Le forcing pour faire adopter Windows RT avait été… intense
Un Windows 10 ARM qui reste limité par rapport à un Windows 10 classique.
La promesse de Microsoft pour la sortie de Windows RT a été très floue. On promettait beaucoup de trucs tape à l’oeil, une excellente autonomie et de belles performances dans des usages classiques comme le multimédia, la bureautique basique et la navigation web peu gourmande. Au final, la pauvreté du magasin d’application de Microsoft et les limitations du système par rapport à l’idée que l’on se fait d’une solution Windows ont rapidement enterré le projet. Les constructeurs étaient furieux des maigres ventes de leurs machines. Les machines ont fini bradées et j’ai même eu vent de cartons de tablettes parties au recyclage à grands frais pour une marque. Fabriquer, stocker puis détruire c’est un peu la triple peine pour un constructeur.
Avec Windows 10 ARM, Microsoft a donc retroussé ses manches et fait LA promesse qui pouvait tout changer. Les engins tourneraient bien sur des solutions ARM mais pourraient également émuler des programmes classiques. Autrement dit, votre machine Windows 10 ARM serait capable de faire fonctionner les applications que vous utilisez actuellement sur votre PC classique. Le prix à payer de cette émulation semble une légère baisse de performances face à de l’exécution de code x86 par une puce x86. La récompense promise est la présence d’un modem 4G et une énorme autonomie pour chaque machine. Microsoft et Qualcomm n’ont pas hésité à parler de 24 heures d’utilisation pour des solutions sous Windows ARM.
Dans ces conditions, le pari me semblait correct. Un acheteur de ce type de solution sous Windows 10 ARM pouvait donc espérer avoir un engin à l’autonomie plus que solide, avec une connectivité permanente et rapide et même si les performances allaient être en dessous de celles d’une puce classique pour certaines applications, au moins toutes pourraient tourner dessus. Pas de risque de se retrouver le bec dans l’eau avec une solution qui ne fonctionnerait plus à l’avenir.
Manque de bol. Ce n’est pas du tout le cas.
Premier point qui me fait mal, le rétropédalage concernant Windows 10 ARM et la compatibilité des applications 64 bits. Si un porte parole de Qualcomm annonçait, il y a un tout petit peu moins d’un mois, que toutes les applications tournant sur un processeur Intel pourront tourner sur un processeur Qualcomm, il semblerait qu’au final ce ne soit pas le cas.

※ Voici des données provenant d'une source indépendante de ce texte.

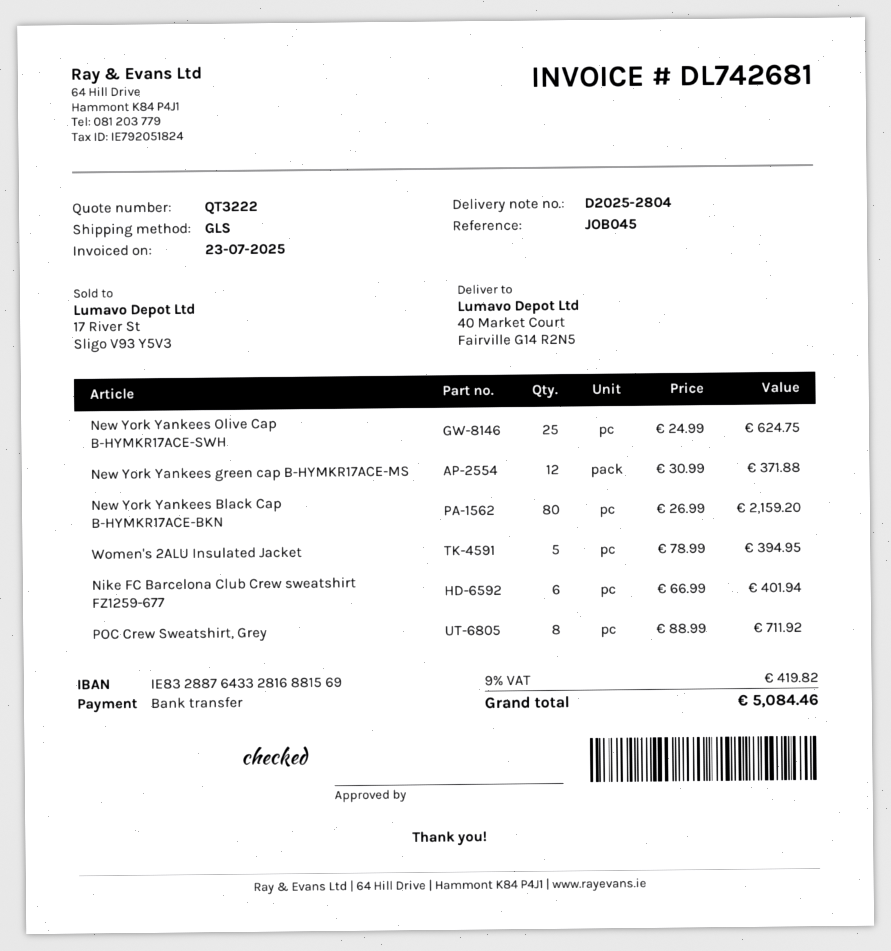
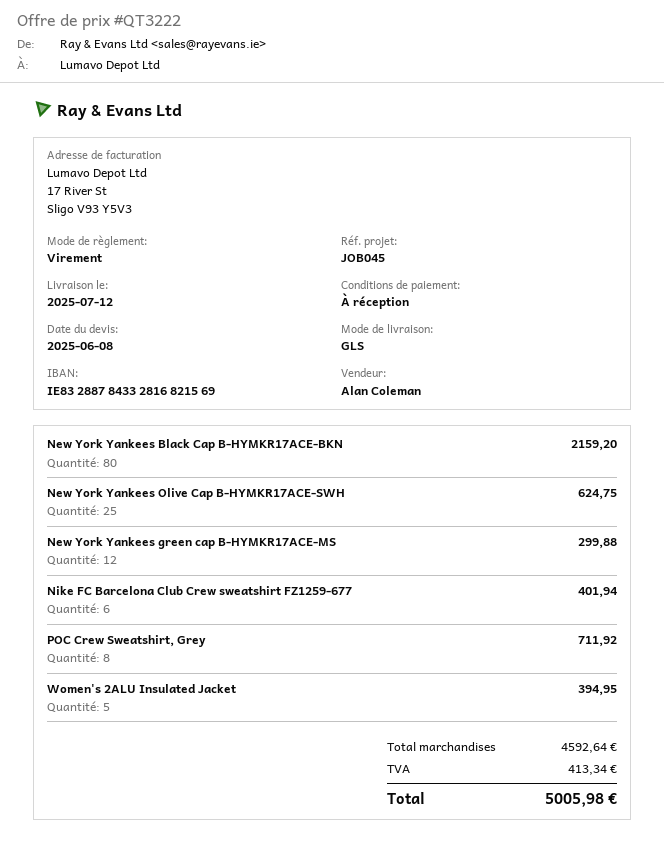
bank account: IE83288764332816881569 -> IE83288784332816821569
New York Yankees green cap B-HYMKR17ACE-MS: 12 for 371.88 -> 12 for 299.88
tax: 419.82 -> 413.34
total: 5084.46 -> 5005.98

Microsoft confirme que les applications x64 ne fonctionneront pas sur Windows 10 ARM. Ce qui est un vrai problème pour certaines applications et certains utilisateurs qui n’ont pas d’équivalent applicatifs en 32 bits. De nombreux éditeurs, notamment chez les professionnels, ont tout simplement cessé de développer en 32 bits pour se concentrer sur le 64 bits. De fait, à moins que le parc de machines Windows 10 ARM explose (En général les développeurs préfèrent indiquer les limitations techniques de leurs applications plutôt que de développer de nouveaux pilotes), il y a peu de chances qu’ils retravaillent un jour leurs logiciels dans ce format. Les applications ARM64 seront pourtant compatibles en théorie, le système sera d’ailleurs livré avec des applications ARM64 comme le menu démarrer, la fonction Cortana ou le Bloc Notes, mais il sera impossible d’installer une application ARM64 tierce sur ces machines.
Plus inquiétant, il y a très peu de chances que votre matériel ancien tourne sous Windows 10 ARM. Si les logiciels qui tourneront sur le système peuvent être issus du monde x86, ce n’est absolument pas le cas des pilotes qui doivent impérativement être développés en ARM64. Autrement dit, si vous possédez un scanner ou une imprimante USB assez ancienne mais toujours fonctionnelle, il est peu probable que vous ne puissiez l’utiliser de manière classique avec votre PC. Il faudra probablement passer par un système en ligne. Pareil pour des accessoires variés qui vont de la souris avec des fonctions particulières aux matériels professionnels : Lecteurs de codes barre, sondes de calibration, scanner de diapo, etc…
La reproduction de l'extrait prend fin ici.